Abstract

This work proposes a coevolutionary theory of aesthetics that encompasses both biotic and human arts. Anthropocentric perspectives in aesthetics prevent the recognition of the ontological complexity of the aesthetics of nature, and the aesthetic agency of many non-human organisms. The process of evaluative coevolution is shared by all biotic advertisements. I propose that art consists of a form of communication that coevolves with its own evaluation. Art and art history are population phenomena. I expand Arthur Danto’s Artworld concept to any aesthetic population of producers and evaluators. Current concepts of art cannot exclusively circumscribe the human arts from many forms of non-human biotic art.
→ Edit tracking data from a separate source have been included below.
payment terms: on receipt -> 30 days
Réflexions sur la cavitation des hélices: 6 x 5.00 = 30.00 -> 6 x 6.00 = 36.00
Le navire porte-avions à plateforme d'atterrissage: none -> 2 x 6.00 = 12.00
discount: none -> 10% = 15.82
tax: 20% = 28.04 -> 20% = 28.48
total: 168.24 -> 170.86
Without assuming an arbitrarily anthropocentric perspective, any concept of art will need to engage with biodiversity, and either recognize many instances of biotic advertisements as art, or exclude some instances of human art. Coevolutionary aesthetic theory provides a heuristic account of aesthetic change in both human and biotic artworlds, including the coevolutionary origin of aesthetic properties and aesthetic value within artworlds. Restructuring aesthetics, art criticism, and art history without human beings at the organizing centers of these disciplines stimulate new progress in our understanding of art, and the unique human contributions to aesthetics and aesthetic diversity.

Highlights

  • The ontological diversity of art, the diversity of aesthetic properties, and the complexity of aesthetic change present enormous intellectual challenges to the philosophy of aesthetics, art criticism, and art history

  • The resurgent, contemporary version of sexual selection theory is largely organized around the Neo– Wallacean assumption that the evolution of mating preferences will be dictated by strong natural selection for honest indicators of male quality or mating efficiency, and does not follow Darwin’s own arbitrary, aesthetic view (Cronin 1991; Prum 2010, 2012)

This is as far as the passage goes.